Furthermore, effective local collectives engaged in labour struggles seem to be substantially based on pre-existing activist networks with politicised activists inside workers’ collectives acting as brokers in the transnational sphere.

In general, the construction of concrete mechanisms of coordination of struggles between different countries is yet to come. Most activists are primarily focused on building their local struggle, accumulating strength, recruiting riders, and so on. Overcoming many of their challenges, however, would require a rethinking of EU funding mechanisms and legislative agendas. On the one hand, the resources to be dedicated to transnational connections are rather limited and, on the other hand, it is rather difficult to build a common transnational agenda when legislative contexts are different from each other. Workers and activists deeply feel the need to broaden the scope of their struggle as to reach the same transnational level on which companies are placed.
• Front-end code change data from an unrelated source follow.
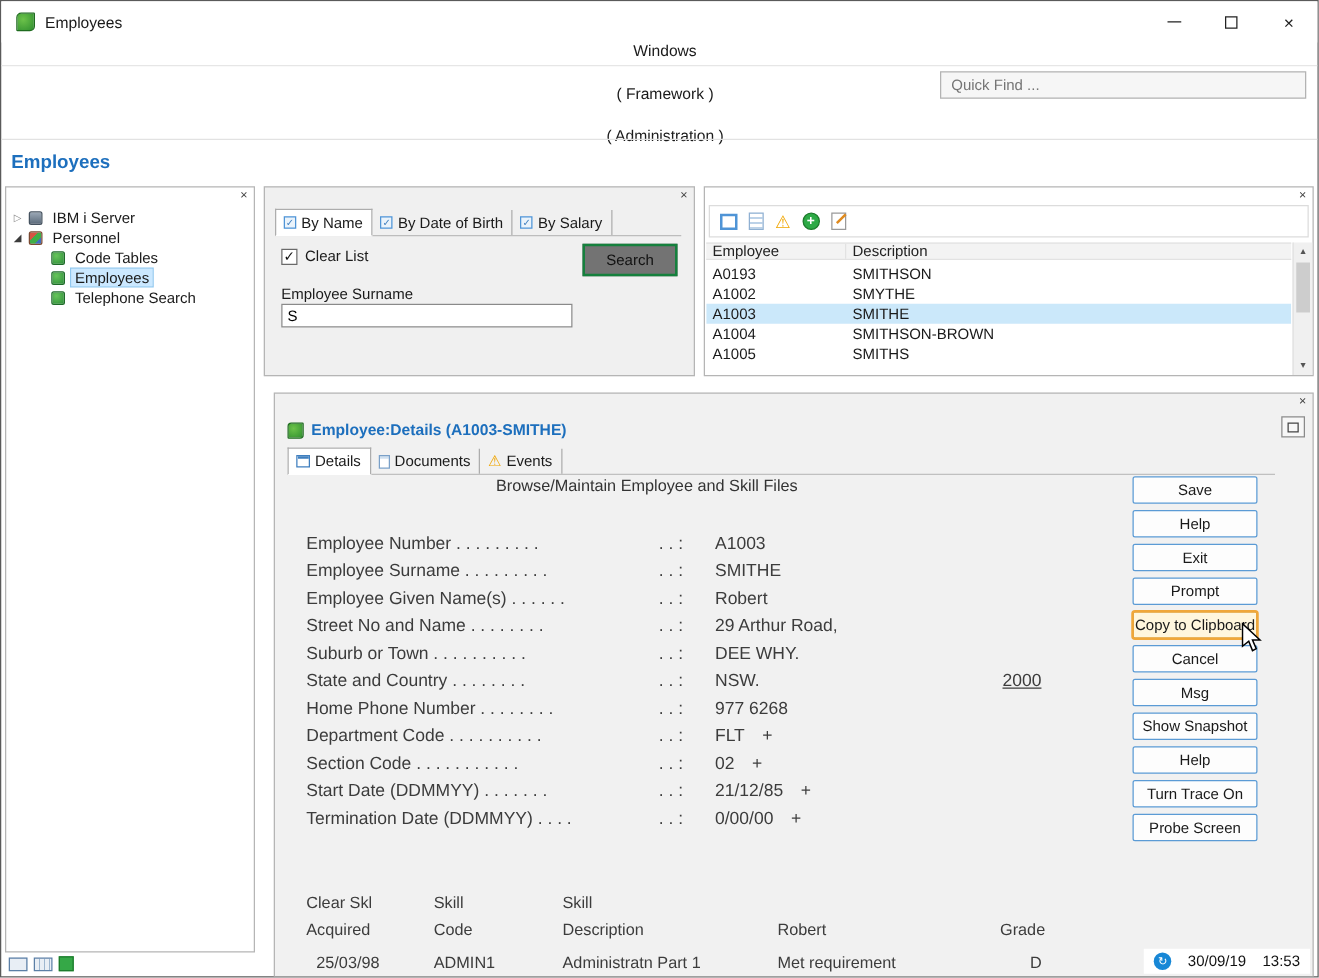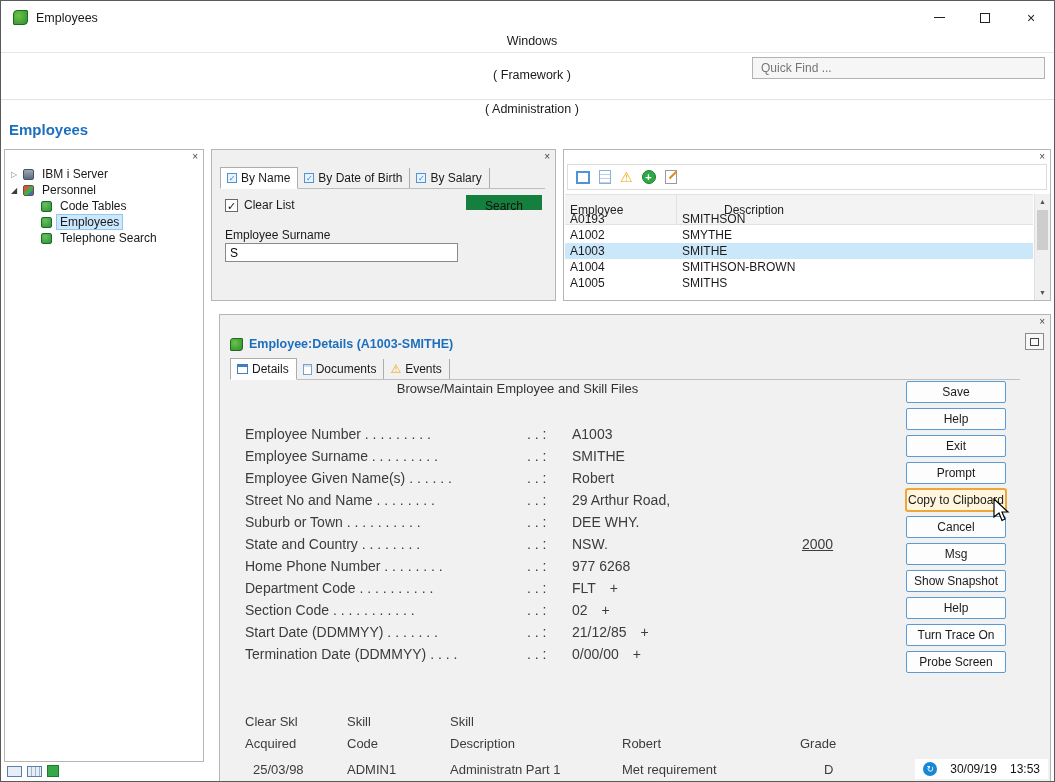--- a/index.html
+++ b/index.html
@@ -13,21 +13,21 @@
   .win-controls { margin-left:auto; display:flex; height:33px; }
   .wbtn { width:46px; height:33px; display:flex; align-items:center; justify-content:center; font-size:14px; color:#222; }
   .minline { width:11px; height:1px; background:#222; display:inline-block; }
   .maxbox { width:10px; height:10px; border:1px solid #222; display:inline-block; }
 
   
   .menubar { position:absolute; left:0; top:33px; right:0; height:19px; display:flex; align-items:center; gap:20px; padding-left:9px; font-size:12.5px; border-bottom:1px solid #e6e6e6;flex-direction:column; }
   .menu-item { cursor:default; }
 
   
-  .toolband { position:absolute; left:0; top:53px; right:0; height:46px; border-bottom:1px solid #e2e2e2; }
+  .toolband { position:absolute; left:0; top:53px; right:0; height:58px; border-bottom:1px solid #e2e2e2; }
   .quickfind { position:absolute; right:9px; top:3px; width:293px; height:22px; background:#f6f6f6; border:1px solid #b3b3b3; font-size:12px; color:#333; padding:3px 8px; font-family:"Liberation Sans", sans-serif; }
 
   .page-heading { position:absolute; left:8px; top:120px; font-size:15px; font-weight:bold; color:#1d6fbd; }
 
   .panel { position:absolute; border:1px solid #b5b5b5; }
   .pclose { position:absolute; top:2px; right:5px; font-size:10px; color:#444; line-height:10px; cursor:default; }
 
   
   .tree-panel { left:3px; top:148px; width:200px; height:613px; background:#fff; }
   .tree { position:absolute; left:0; top:16px; right:0; }
@@ -48,35 +48,35 @@
   .tabstrip { position:absolute; left:8px; top:18px; right:10px; height:21px; display:flex; align-items:flex-end; border-bottom:1px solid #bdbdbd; font-size:12px; }
   .tab { display:flex; align-items:center; gap:4px; padding:3px 7px 3px 6px; color:#1a1a1a; border-right:1px solid #adadad; }
   .tab.active { background:#fff; border:1px solid #adadad; border-bottom:1px solid #fff; margin-bottom:-1px; }
   .tabicon-check { width:10px; height:10px; border:1px solid #4f94d6; background:#eaf3fb; font-size:8px; line-height:9px; text-align:center; color:#3f7fbf; }
   .win-ic { width:11px; height:10px; border:1px solid #3f7fbf; background:#fff; box-shadow:inset 0 2px 0 #3f7fbf; }
   .page-ic { width:9px; height:11px; background:#fff; border:1px solid #7aa0c8; box-shadow:inset 0 2px 0 #cfe0f0; }
   .warn-ic { color:#f0a500; font-size:12px; line-height:12px; }
 
   .clearlist { position:absolute; left:13px; top:48px; display:flex; align-items:center; gap:6px; font-size:12px; }
   .chk { width:13px; height:13px; background:#fff; border:1px solid #6a6a6a; text-align:center; font-size:11px; line-height:12px; color:#111; }
-  .search-btn { position:absolute; right:13px; top:45px; width:76px; height:15px; background:#15803d; border:4px solid #15803d; font-size:12px; font-family:"Liberation Sans", sans-serif; color:#111; }
+  .search-btn { position:absolute; right:13px; top:45px; width:76px; height:26px; background:#737373; border:2px solid #15803d; font-size:12px; font-family:"Liberation Sans", sans-serif; color:#111; }
   .surname-label { position:absolute; left:13px; top:78px; font-size:12px; }
   .surname-input { position:absolute; left:13px; top:93px; width:233px; height:19px; background:#fff; border:1px solid #8a8a8a; font-size:12px; padding:1px 4px; font-family:"Liberation Sans", sans-serif; }
 
   
   .list-panel { left:562px; top:148px; width:488px; height:152px; background:#fff; overflow:hidden; }
   .ltoolbar { position:absolute; left:3px; top:14px; right:3px; height:26px; border:1px solid #dcdcdc; background:#fff; display:flex; align-items:center; gap:9px; padding-left:8px; }
   .ic-window { width:14px; height:13px; border:2px solid #4f94d6; background:#fff; }
   .ic-doc { width:12px; height:14px; background:repeating-linear-gradient(#fff 0 3px, #bcd2e8 3px 4px); border:1px solid #8fb0d2; }
   .ic-warning { font-size:14px; line-height:14px; color:#f0a500; }
   .ic-add { width:14px; height:14px; border-radius:50%; background:#2daa46; color:#fff; font-size:11px; font-weight:bold; text-align:center; line-height:13px; border:1px solid #1d7b2c; }
   .ic-edit { width:12px; height:14px; background:#fff; border:1px solid #9a9a9a; position:relative; }
   .ic-edit::after { content:""; position:absolute; left:2px; top:3px; width:10px; height:2px; background:#e08a1e; transform:rotate(-45deg); }
 
-  .lheader { position:absolute; left:1px; top:44px; right:17px; height:31px; display:flex; background:#f3f3f3; border-top:1px solid #e2e2e2; border-bottom:1px solid #e2e2e2; font-size:12px; color:#222; align-items:center;gap:42px; }
+  .lheader { position:absolute; left:1px; top:44px; right:17px; height:14px; display:flex; background:#f3f3f3; border-top:1px solid #e2e2e2; border-bottom:1px solid #e2e2e2; font-size:12px; color:#222; align-items:center; }
   .lc1 { width:112px; padding-left:5px; border-right:1px solid #e2e2e2; height:100%; display:flex; align-items:center; }
   .lc2 { flex:1; padding-left:5px; height:100%; display:flex; align-items:center; }
   .lrows { position:absolute; left:1px; top:61px; right:17px; bottom:0; overflow:hidden; }
   .lrow { display:flex; height:16px; align-items:flex-end; font-size:12px; }
   .lrow .lc1, .lrow .lc2 { border-right:none; }
   .lrow.selected { background:#cbe8fa; }
 
   .vscroll { position:absolute; right:0; top:44px; bottom:0; width:16px; background:#f0f0f0; border-left:1px solid #e0e0e0; }
   .sarrow { height:15px; text-align:center; font-size:7px; color:#555; line-height:15px; }
   .sarrow.down { position:absolute; bottom:0; left:0; right:0; }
In the same vein, researchers point out how bringing the struggle to the transnational level may be much more fruitful than waiting for an intervention by policy-makers.

What becomes clear through analysing the Cities of Solidarity is that there must be a structural reform of the European and national regulatory framework, which foresees a modification of the current international Conventions on the right of asylum and a more supportive migration policy, sharing responsibilities and burdens on a transnational level. The European Commission and European Council should give political and financial recognition of the role of cities, and local authorities should have of the broadest political and financial autonomy in migration matters granted to single national governments. The construction of stable and developed transnational networks between cities is necessary, which provides for the strengthening of exchanges of good practices and models of reception and social inclusion, the possibility of negotiating with one voice in front of the European institutions and national governments and the possibility of developing autonomous city-to-city policies, bypassing the direct control of the nation-state.